E antes de tudo apresentamos a banda em primeiro lugar, certamente desconhecida de todos vocês:
O ECLIPSE desenvolveu-se como uma banda tributo desde meados dos anos 90 até o início dos anos 2000. Formalmente era uma banda que tocava PINK FLOYD, mas também participou da gravação de dois álbuns tributo: um ao ELP e outro ao GENTLE GIANT (do banda). tributo de época à PF não se conhece registro gravado). Entre 2000 e 2001 gravaram o seu primeiro álbum oficial, "Jumping from Springboards", onde Zé MENDES (flauta, sax) se juntou como músico convidado. O álbum foi lançado em 2003 e desde seu lançamento não há registro ativo da banda.

Como diziam nossos amigos do Manticornio, este é o primeiro disco dessa banda brazuca que sai um pouco da caixa com o que a maioria das bandas progressivas do Rio de Janeiro fazem, não porque o que fazem não é rock progressivo tradicional, mas porque não é muito jogado no melódico sinfônico, embora tenha alguns elementos desse gênero. A primeira coisa que chama a atenção é a voz quase parecida com a de Ian Anderson(bom, não que eu goste da voz masculina dessa banda, mas também não gosto da voz do Sr. Ian Anderson), mas o grupo nunca tenta ser uma cópia ou buscar semelhança com alguma banda em particular, então a voz masculina a voz desaparece à medida que as músicas vão passando para que a voz feminina entre em jogo. Também à medida que o álbum avança encontramos novos elementos musicais que não apareciam de início e dão mais dinamismo a todo o álbum, bases jazz-rock, mudanças de ritmo, passagens bucólicas, embora do meu ponto de vista na música "Puzzles" que seção silenciosa dura muito tempo e tende a ficar chato. Mas não há muito tempo para sorrir porque eles continuam imediatamente com músicas que têm conjuntos instrumentais impecáveis (e complexos, diga-se de passagem).Genesis e até bandas como Renaissance , Camel , VdGG ou Premiata Forneria Marconi em uma sucessão de sons progressivos clássicos que farão mais de uma baba. Mesmo certos paralelos com o estilo de guitarra de Steve Howe aparecem de tempos em tempos. Além disso, um dos grupos que mais se assemelha em alguns momentos é o Sim , mas cuidado, ele também deve muito à escola de Canterbury.
E sim, tem flautas, mas esqueça o som do Jethro Tull , nada a ver com isso.
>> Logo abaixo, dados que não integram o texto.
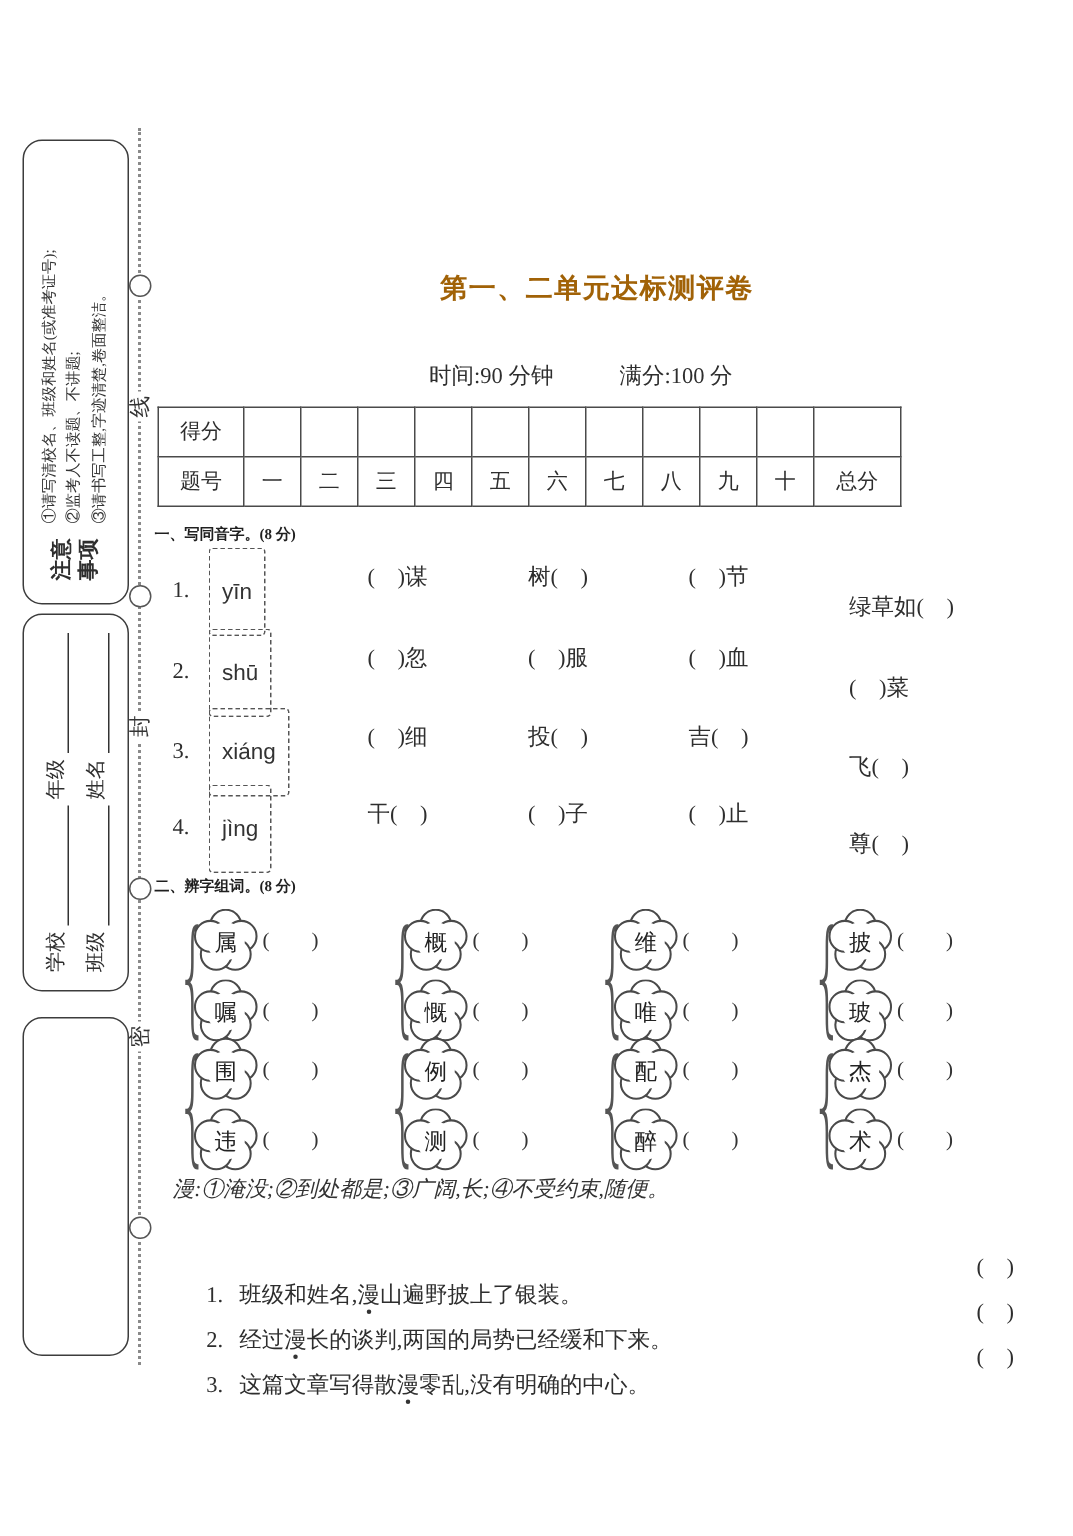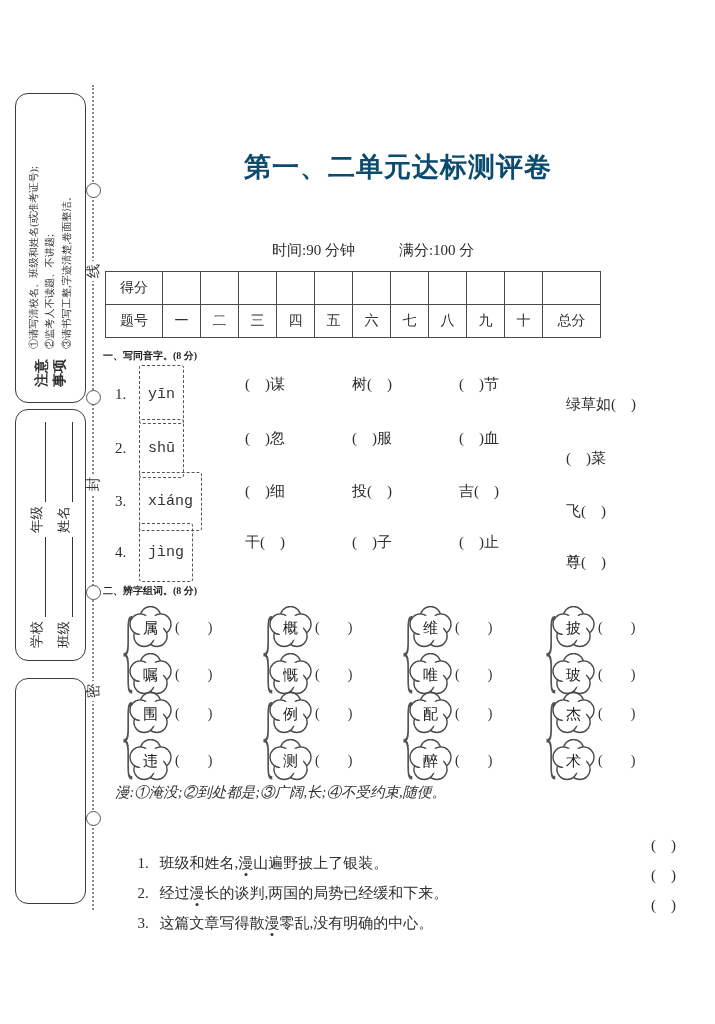"第一、二单元达标测评卷" .doc-title { color: #0c4a6e -> #a16207; font-size: 27px -> 18px; top: 149px -> 180px }
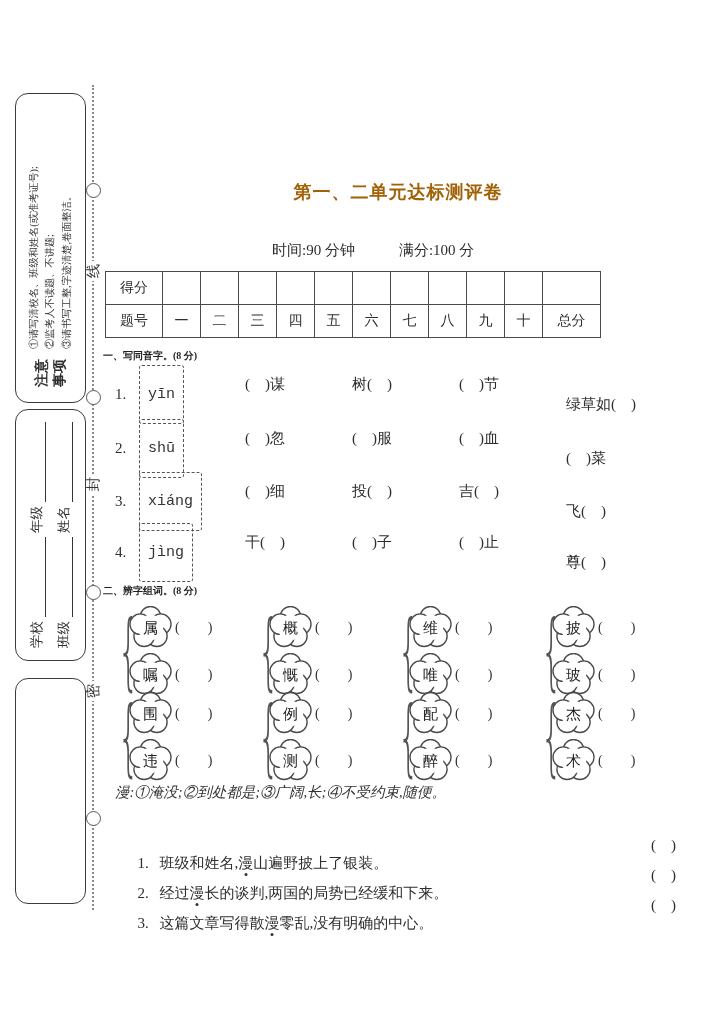"时间:90 分钟" .meta-row { left: 169px -> 183px }
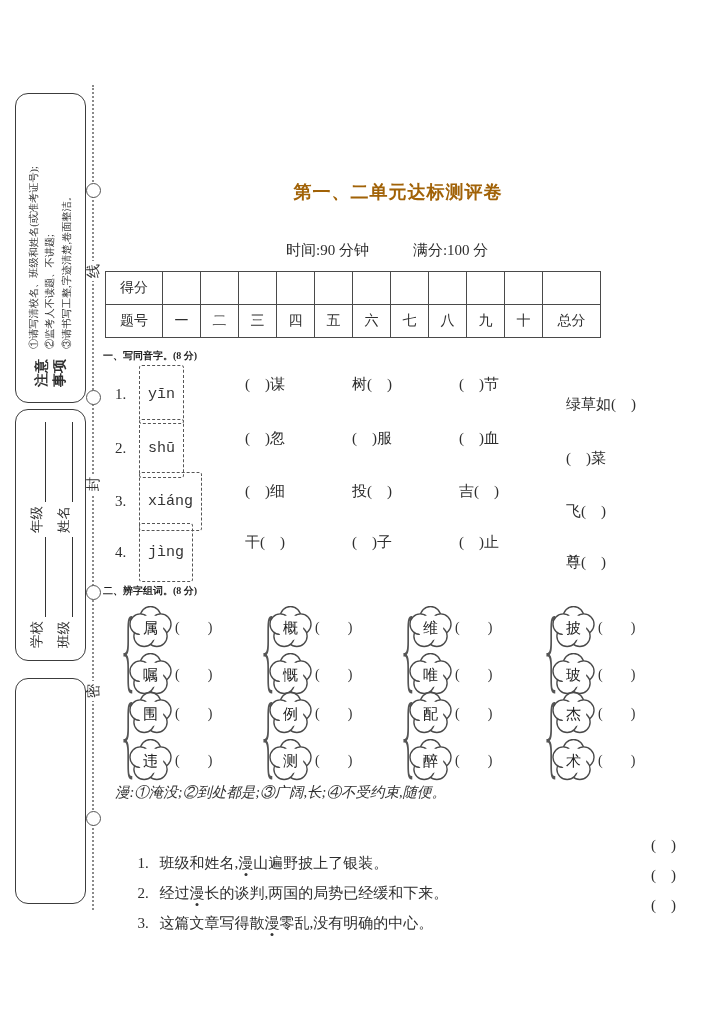"yīn" .pinyin-box { font-family: Liberation Mono, monospace -> Liberation Sans, sans-serif }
Ou melhor, tem a ver com isso, mas não tanto e dentro de muitas outras influências.
Vale ressaltar que, embora o álbum não tenha ares pomposos ou grandiloquentes, o trabalho instrumental é ótimo, um trabalho enorme que vale a pena sublinhar para que ninguém deixe de ouvi-lo. Tudo tem uma qualidade de execução e acabamento absolutamente impecável.
Esta é uma interpretação sul-americana do melhor rock progressivo anglo-saxão, resultando em um álbum sinfônico "suave", mas muito emocional e altamente emocionante e agradável.
Pena que eles cantam em inglês.
Outro grande trabalho veio do Brasil, um país que nunca deixa de me surpreender. Pena que esses caras não continuaram com o grupo, podemos dizer que o ECLIPSE claramente tinha todo o potencial para emergir como um novo líder dentro do rock progressivo no Brasil... não é nada... descanse em paz.
Acho que esse álbum deve ser considerado um dos melhores trabalhos progressivos que saíram do Brasil na década de 2000-2010, realmente um deleite para os ouvidos.
Álbum maravilhoso e impressionante, muito relaxante e altamente recomendado.
Acho que esse álbum deve ser considerado um dos melhores trabalhos progressivos que saíram do Brasil na década de 2000-2010, realmente um deleite para os ouvidos.
Álbum maravilhoso e impressionante, muito relaxante e altamente recomendado.